Starting at the line that contains "-66,7 +66,7 @@", return every line through the end of the entries below, exactly and with nothing else.

++++

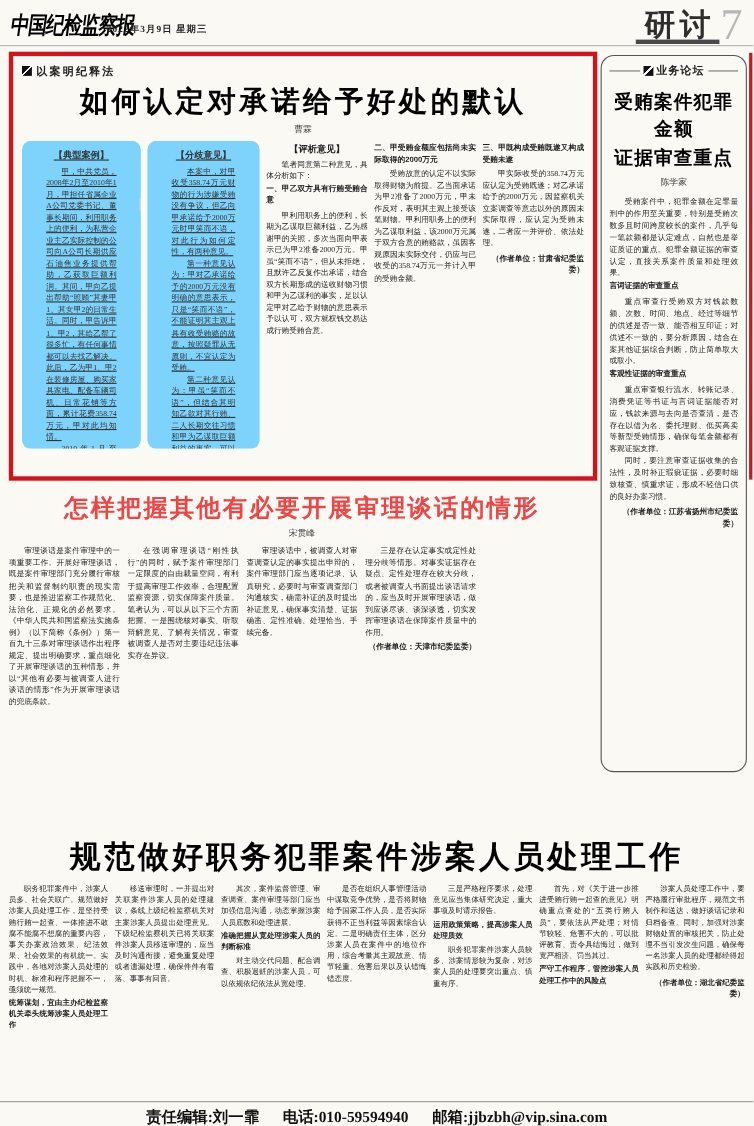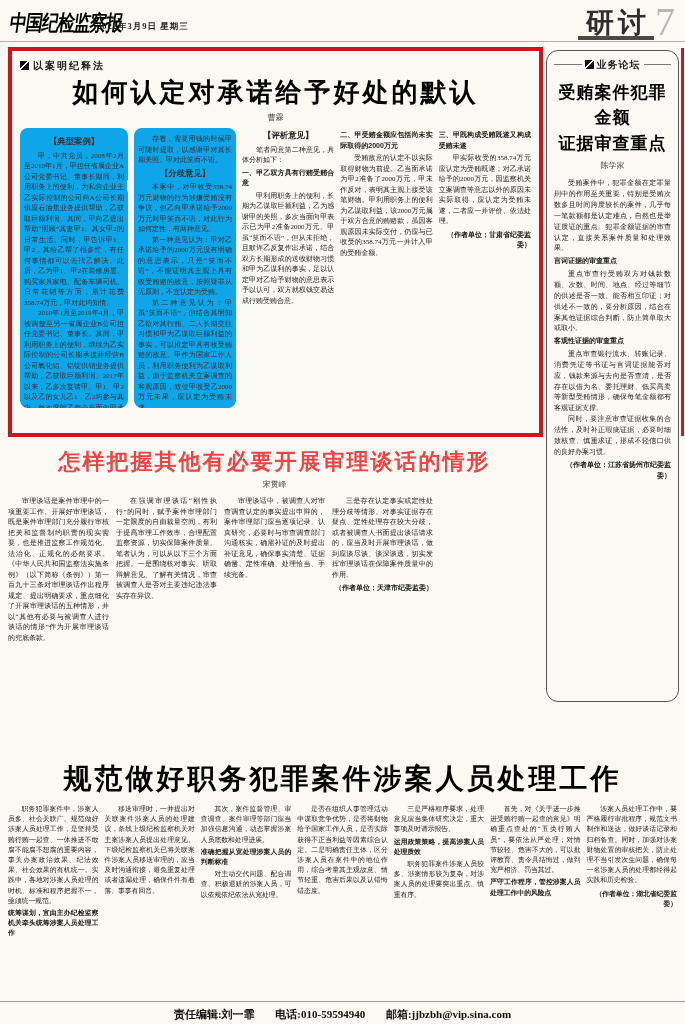--- a/index.html
+++ b/index.html
@@ -38,7 +38,7 @@
   .lead-headline{margin-top:2px;text-align:center;font-size:26px;font-weight:900;letter-spacing:3px;color:#000;}
   .lead-cols{display:grid;grid-template-columns:108px 102px 1fr 1fr 1fr;gap:6px;margin-top:5px;
              height:280px;overflow:hidden;font-size:7px;line-height:1.5;color:#222;}
-  .panel{background:#0ea5e9;border-radius:8px;padding:6px 4px;position:relative;color:#333;}
+  .panel{background:#7dd3fc;border-radius:8px;padding:6px 22px;position:relative;color:#333;text-decoration:underline;}
   .tail{position:absolute;right:-11px;top:52px;width:0;height:0;
         border:6px solid transparent;border-left-color:#dedbcc;}
 

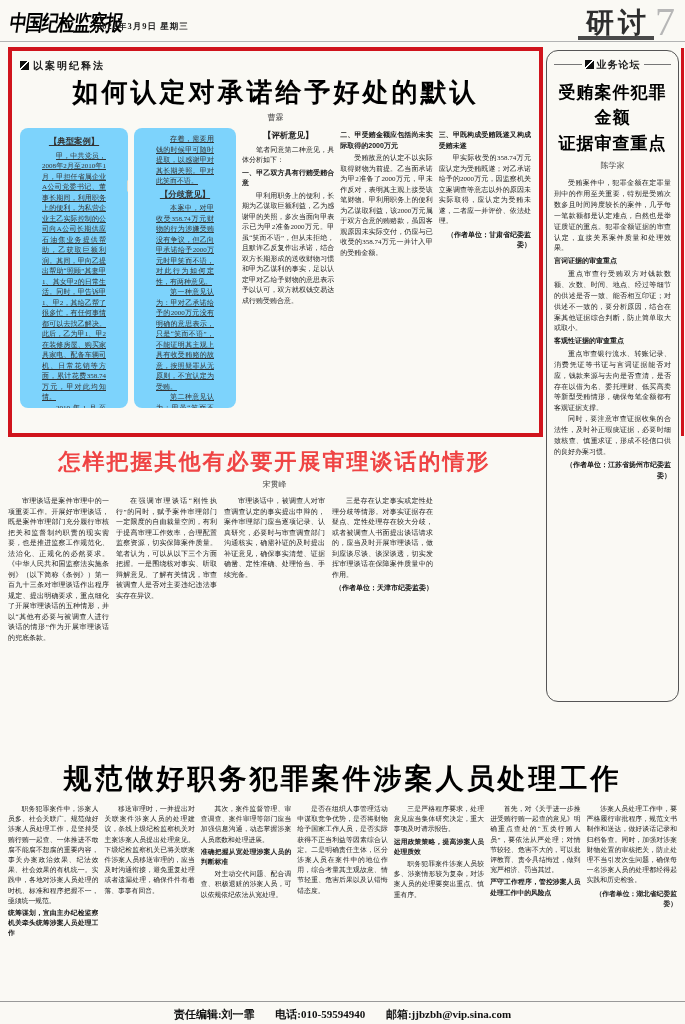--- a/index.html
+++ b/index.html
@@ -99,7 +99,6 @@
           <div class="blk-p">2010年1月至2019年4月，甲被调整至另一省属企业B公司担任党委书记、董事长。其间，甲利用职务上的便利，继续为乙实际控制的公司长期承揽并经营B公司氧化铝、铝锭供销业务提供帮助，乙获取巨额利润。2017年以来，乙多次宴请甲、甲1、甲2以及乙的女儿乙1，乙2均参与其中。每次席间乙都会当面向甲承诺，乙为甲2准备了2000万元，</div>
         </div>
       <div class="col panel">
-          <div class="blk-p">存着，需要用钱的时候甲可随时提取，以感谢甲对其长期关照。甲对此笑而不语。</div>
           <div class="blk-title">【分歧意见】</div>
           <div class="blk-p">本案中，对甲收受358.74万元财物的行为涉嫌受贿没有争议，但乙向甲承诺给予2000万元时甲笑而不语，对此行为如何定性，有两种意见。</div>
           <div class="blk-p">第一种意见认为：甲对乙承诺给予的2000万元没有明确的意思表示，只是“笑而不语”，不能证明其主观上具有收受贿赂的故意，按照疑罪从无原则，不宜认定为受贿。</div>

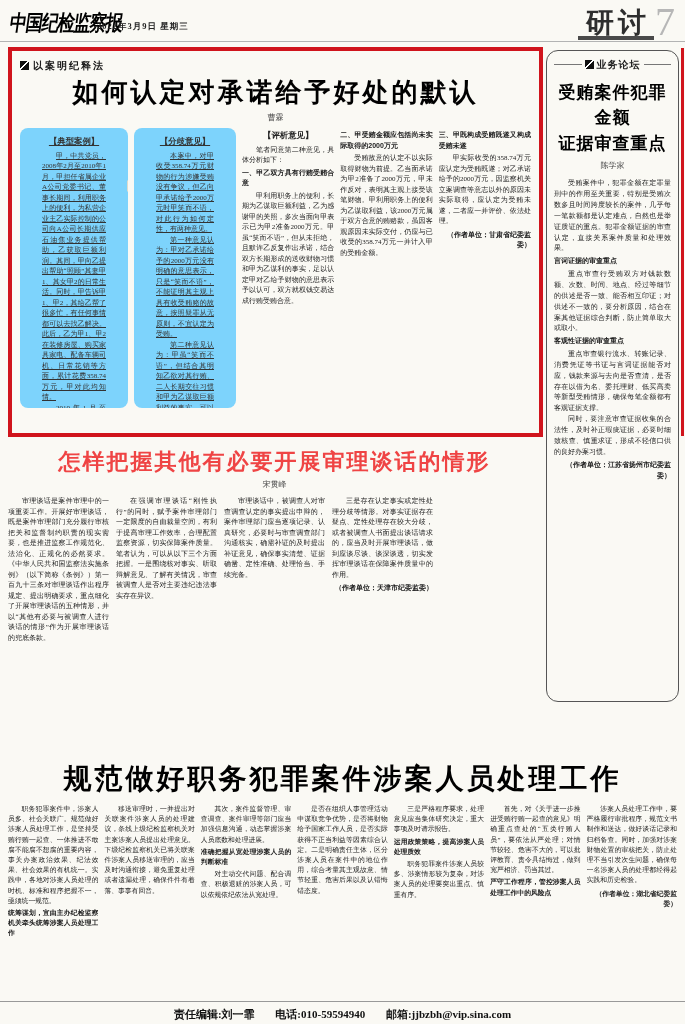--- a/index.html
+++ b/index.html
@@ -66,7 +66,7 @@
 
   
   .footer{position:absolute;left:0;top:1001px;width:685px;border-top:1px solid #999;
-          padding-top:5px;text-align:center;font-size:11px;font-weight:bold;color:#111;}
+          padding-top:5px;text-align:center;font-size:14px;font-weight:bold;color:#111;}
   .footer span{margin:0 9px;}
 
   .edge-red{position:absolute;left:681px;top:48px;width:3px;height:388px;background:#d0141c;}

++++

(Response to the exercise):
@@ -66,7 +66,7 @@
 
   
   .footer{position:absolute;left:0;top:1001px;width:685px;border-top:1px solid #999;
-          padding-top:5px;text-align:center;font-size:11px;font-weight:bold;color:#111;}
+          padding-top:5px;text-align:center;font-size:14px;font-weight:bold;color:#111;}
   .footer span{margin:0 9px;}
 
   .edge-red{position:absolute;left:681px;top:48px;width:3px;height:388px;background:#d0141c;}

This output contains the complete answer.